Sypha AI Docs
Provider config

Z AI (Zhipu AI)

Learn how to configure and use Z AI's GLM-4.5 models with Sypha. Experience advanced hybrid reasoning, agentic capabilities, and open-source excellence with regional optimization.

Z AI (previously known as Zhipu AI) delivers the innovative GLM-4.5 series, showcasing hybrid reasoning abilities and agentic AI architecture. Launched in July 2025, these models demonstrate excellence in integrated reasoning, coding, and intelligent agent implementations while preserving open-source availability under MIT license.

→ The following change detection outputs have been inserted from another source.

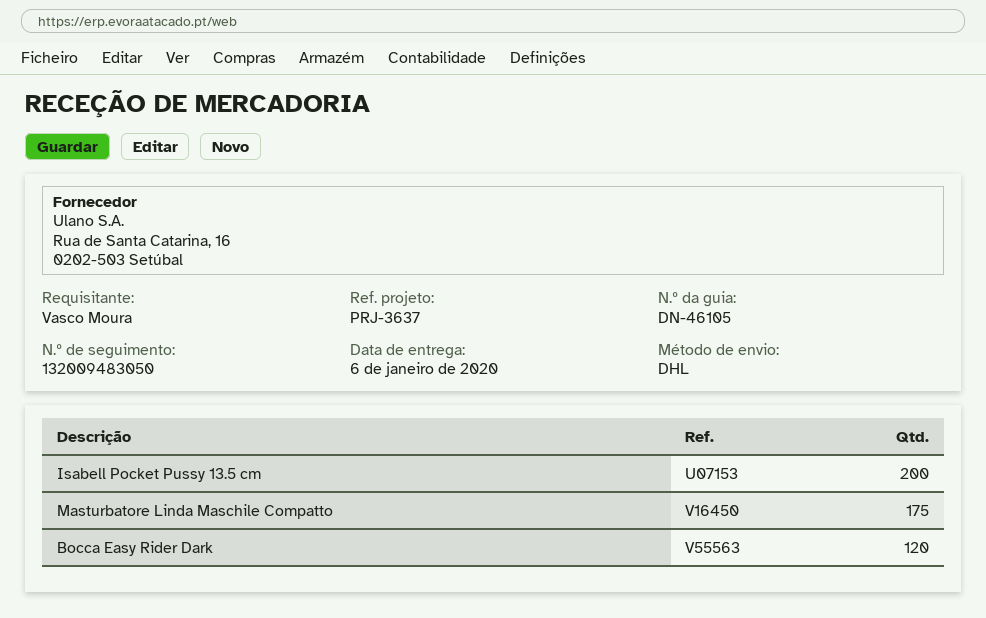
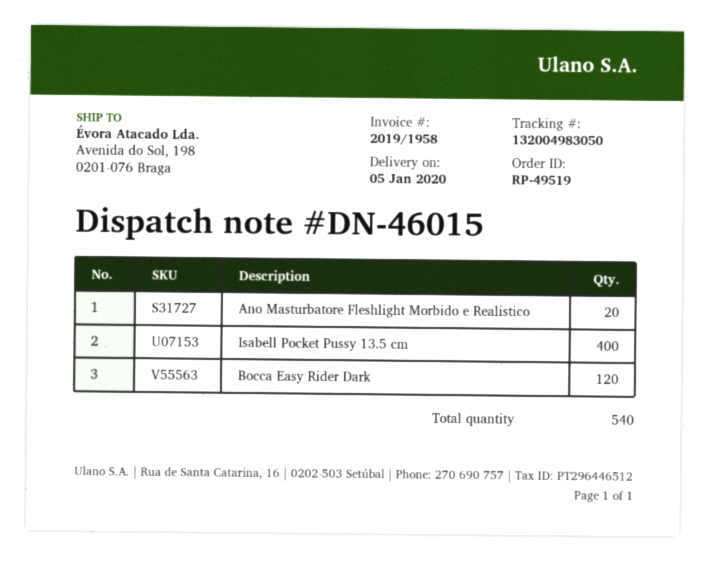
delivery note number: DN-46105 -> DN-46015
delivery date: 2020-01-06 -> 2020-01-05
tracking number: 132009483050 -> 132004983050
Isabell Pocket Pussy 13.5 cm: 200 -> 400
Masturbatore Linda Maschile Compatto: 175 -> none
Ano Masturbatore Fleshlight Morbido e Realistico: none -> 20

Website: https://z.ai/model-api (International) | https://open.bigmodel.cn/ (China)

Getting an API Key

International Users

  1. Sign Up/Sign In: Visit https://z.ai/model-api. Establish an account or authenticate.
  2. Navigate to API Keys: Enter your account dashboard and locate the API keys section.
  3. Create a Key: Produce a new API key for your application.
  4. Copy the Key: Capture the API key right away and preserve it securely.

China Mainland Users

  1. Sign Up/Sign In: Visit https://open.bigmodel.cn/. Establish an account or authenticate.
  2. Navigate to API Keys: Enter your account dashboard and locate the API keys section.
  3. Create a Key: Produce a new API key for your application.
  4. Copy the Key: Capture the API key right away and preserve it securely.

Supported Models

Z AI offers distinct model catalogs depending on your chosen region:

GLM-4.5 Series

  • GLM-4.5 - Primary model featuring 355B total parameters, 32B active parameters
  • GLM-4.5-Air - Streamlined model featuring 106B total parameters, 12B active parameters

GLM-4.5 Hybrid Reasoning Models

  • GLM-4.5 (Thinking Mode) - Sophisticated reasoning with sequential analysis
  • GLM-4.5-Air (Thinking Mode) - Optimized reasoning for standard hardware

All models include:

  • 128,000 token context window enabling comprehensive document processing
  • Mixture of Experts (MoE) architecture delivering optimal performance
  • Agent-native design combining reasoning, coding, and tool utilization
  • Open-source availability through MIT license

Configuration in Sypha

  1. Open Sypha Settings: Select the settings icon (⚙️) within the Sypha panel.
  2. Select Provider: Pick "Z AI" from the "API Provider" dropdown menu.
  3. Select Region: Pick your region:
    • "International" for worldwide access
    • "China" for mainland China access
  4. Enter API Key: Insert your Z AI API key into the "Z AI API Key" field.
  5. Select Model: Pick your preferred model from the "Model" dropdown menu.

GLM Coding Plans

Z AI provides subscription tiers tailored specifically for coding use cases. These tiers deliver economical access to GLM-4.5 models via a prompt-based framework instead of conventional API usage charges.

Plan Options

GLM Coding Lite - $3/month

  • 120 prompts within each 5-hour cycle
  • Availability of GLM-4.5 model
  • Functions exclusively via coding tools like Sypha

GLM Coding Pro - $15/month

  • 600 prompts within each 5-hour cycle
  • Availability of GLM-4.5 model
  • Functions exclusively via coding tools like Sypha

Both tiers feature introductory pricing for the initial month: Lite reduces from $6 to $3, Pro reduces from $30 to $15.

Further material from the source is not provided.